Instructions for the task.
Skip every picture. Print each line from the one containing "Condition SMTC.1 CCA" through the end of the records below, word for word.

The data.
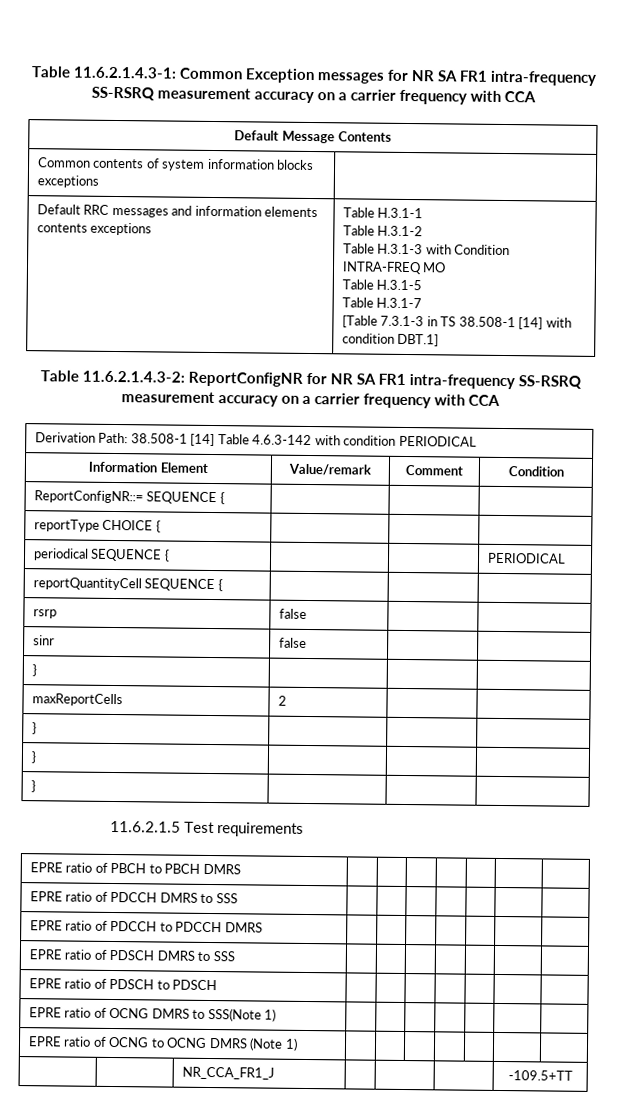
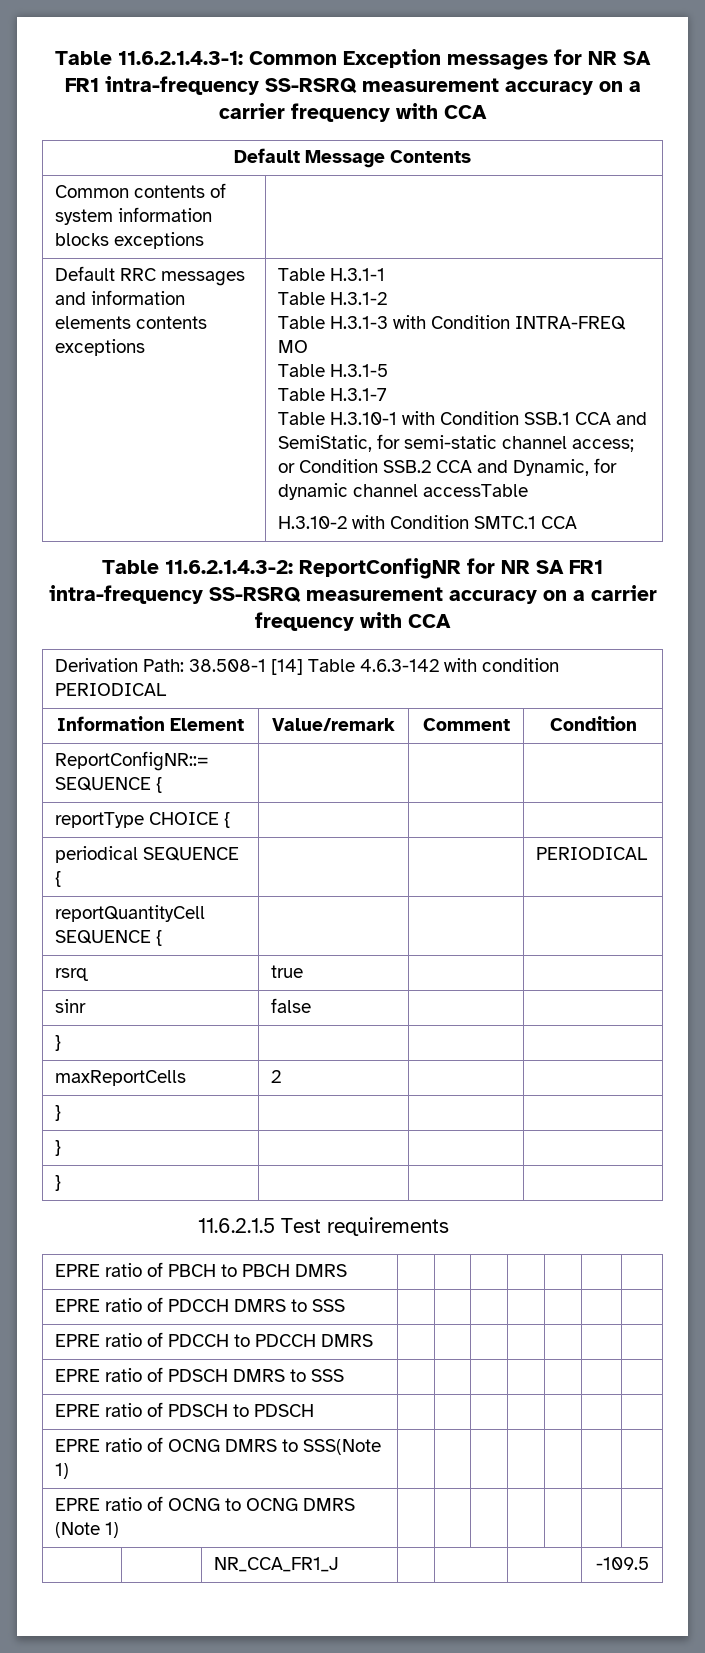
- [Table 7.3.1-3 in TS 38.508-1 [14] with condition DBT.1]
+ Table H.3.10-1 with Condition SSB.1 CCA and SemiStatic, for semi-static channel access; or Condition SSB.2 CCA and Dynamic, for dynamic channel accessTable
+ H.3.10-2 with Condition SMTC.1 CCA
- rsrp | false | |
+ rsrq | true | |
- | | NR_CCA_FR1_J | | | | -109.5+TT
+ | | NR_CCA_FR1_J | | | | -109.5

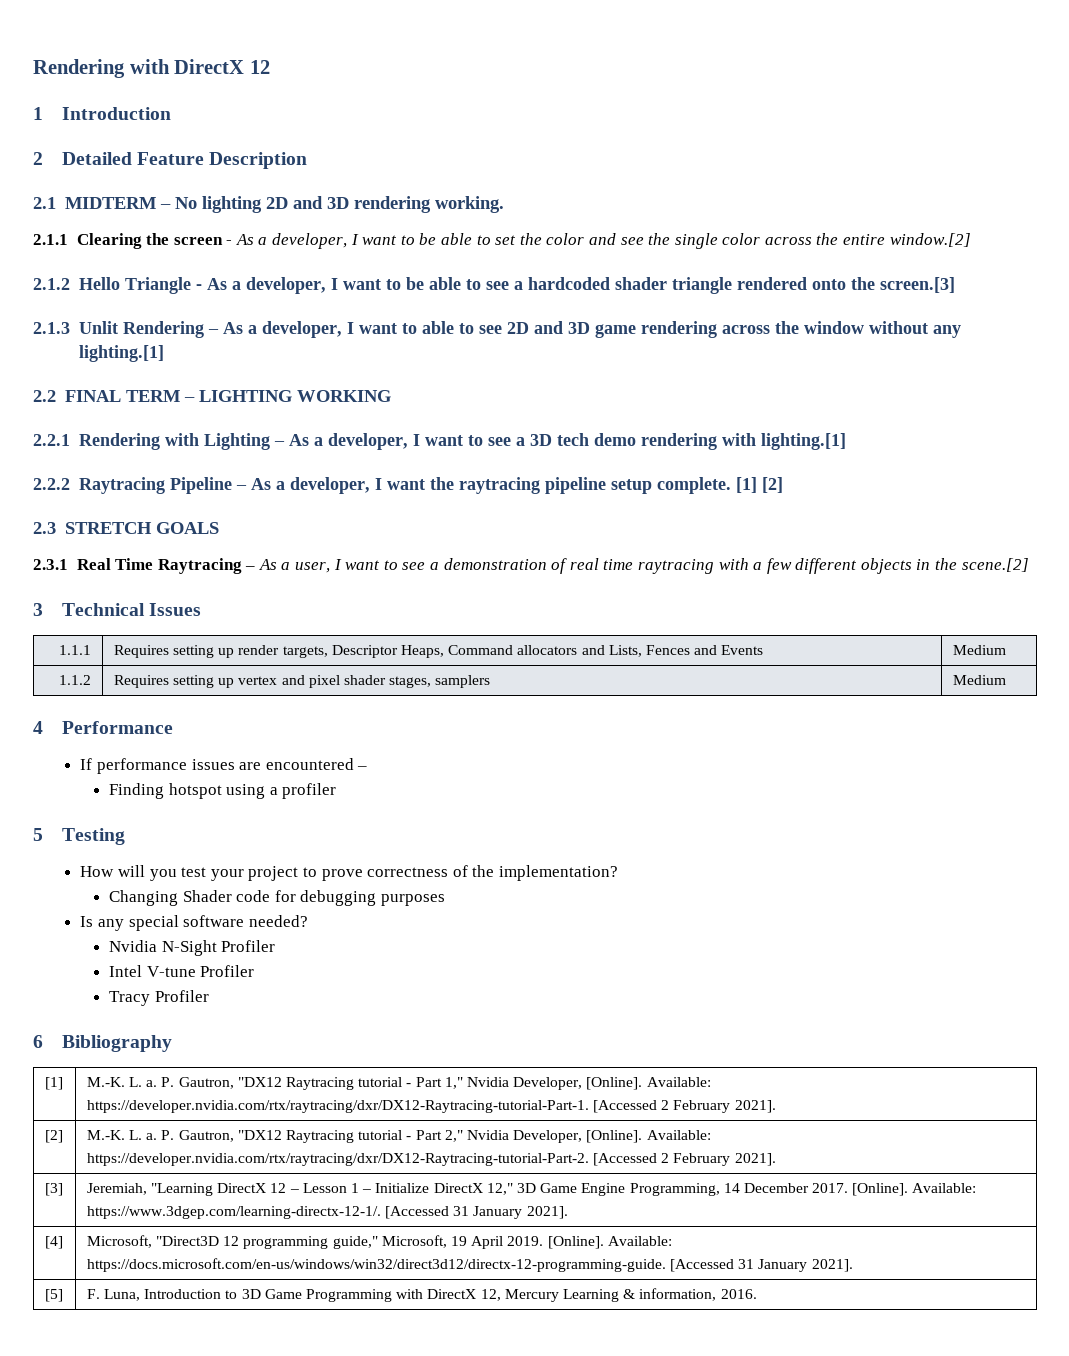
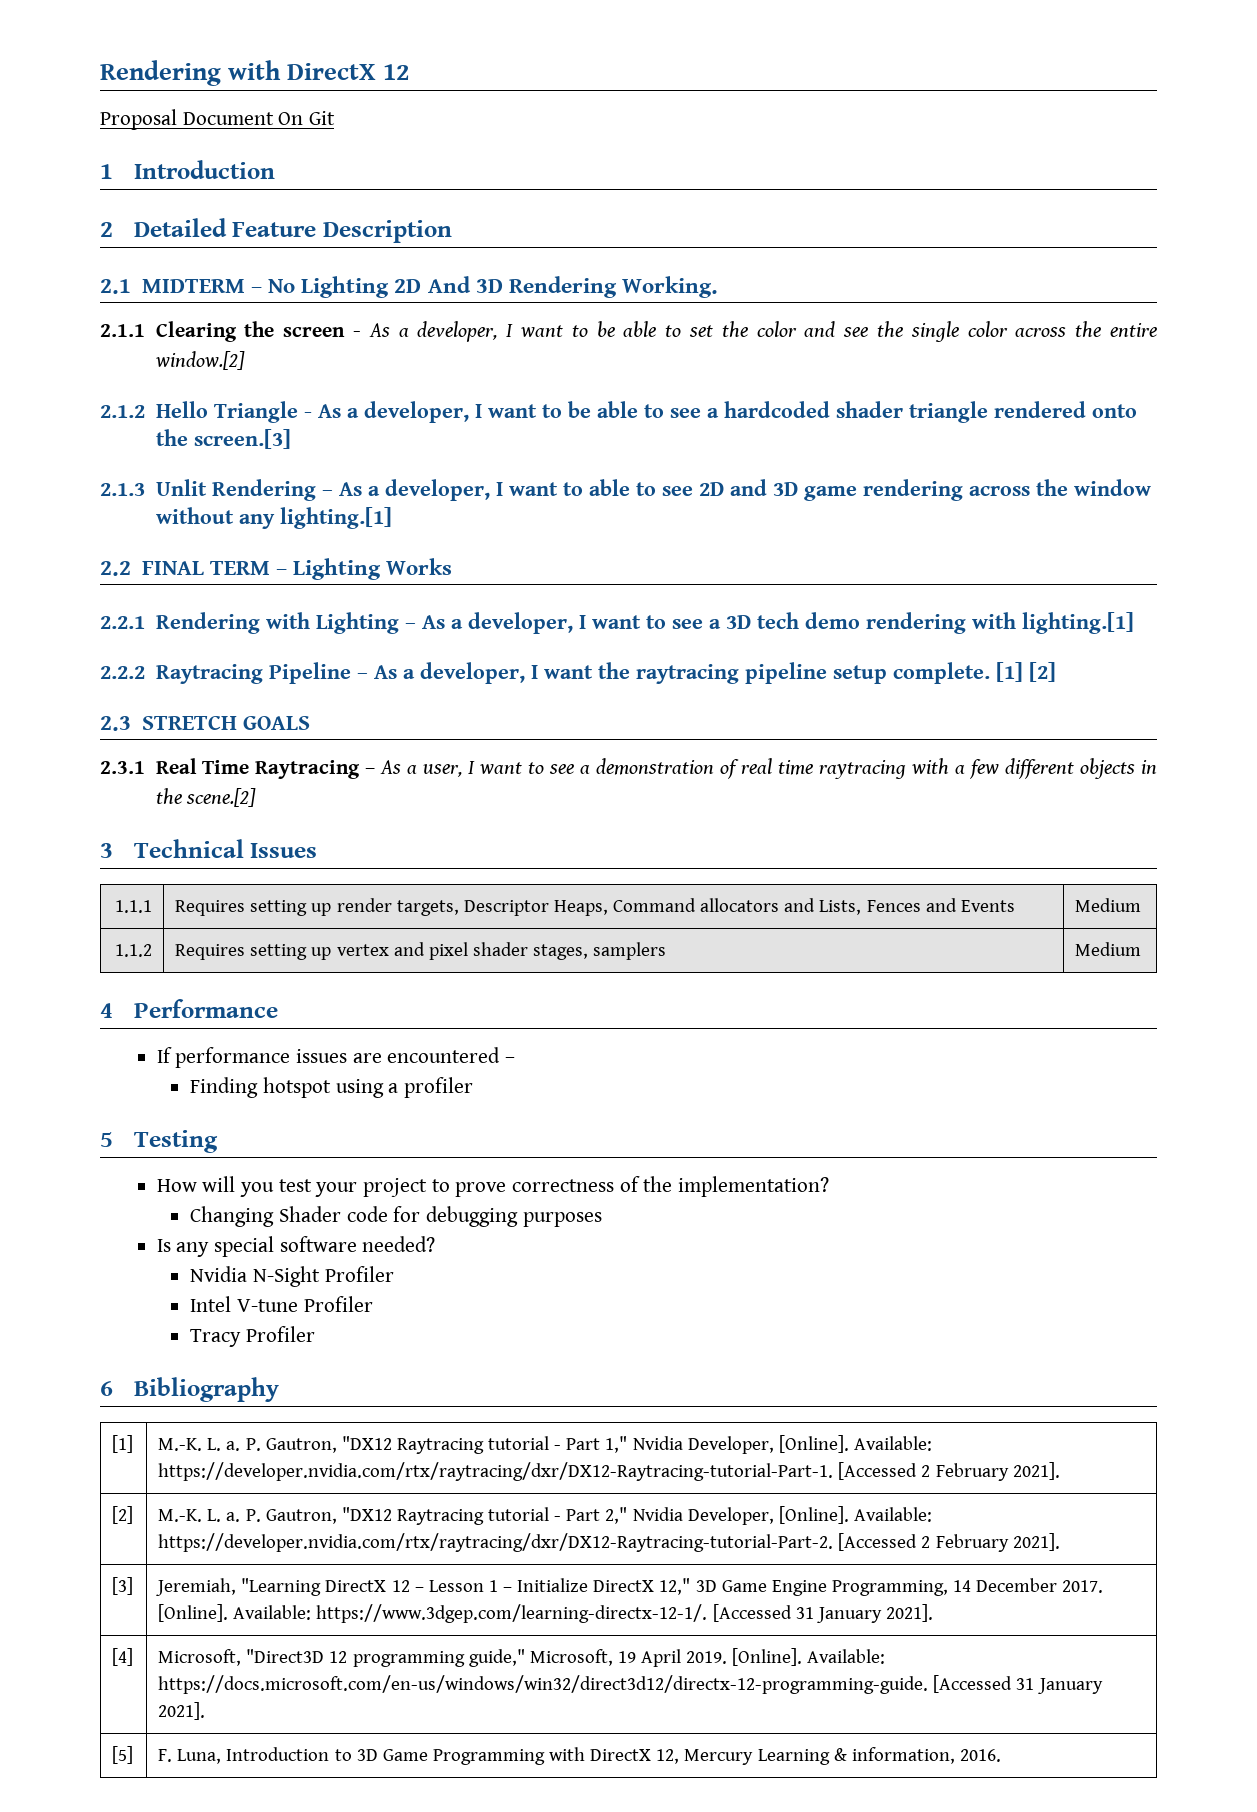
+ Proposal Document On Git
- 2.1 MIDTERM – No lighting 2D and 3D rendering working.
+ 2.1 MIDTERM – No Lighting 2D And 3D Rendering Working.
- 2.2 FINAL TERM – LIGHTING WORKING
+ 2.2 FINAL TERM – Lighting Works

Task result.
+ H.3.10-2 with Condition SMTC.1 CCA
- rsrp | false | |
+ rsrq | true | |
- | | NR_CCA_FR1_J | | | | -109.5+TT
+ | | NR_CCA_FR1_J | | | | -109.5

+ Proposal Document On Git
- 2.1 MIDTERM – No lighting 2D and 3D rendering working.
+ 2.1 MIDTERM – No Lighting 2D And 3D Rendering Working.
- 2.2 FINAL TERM – LIGHTING WORKING
+ 2.2 FINAL TERM – Lighting Works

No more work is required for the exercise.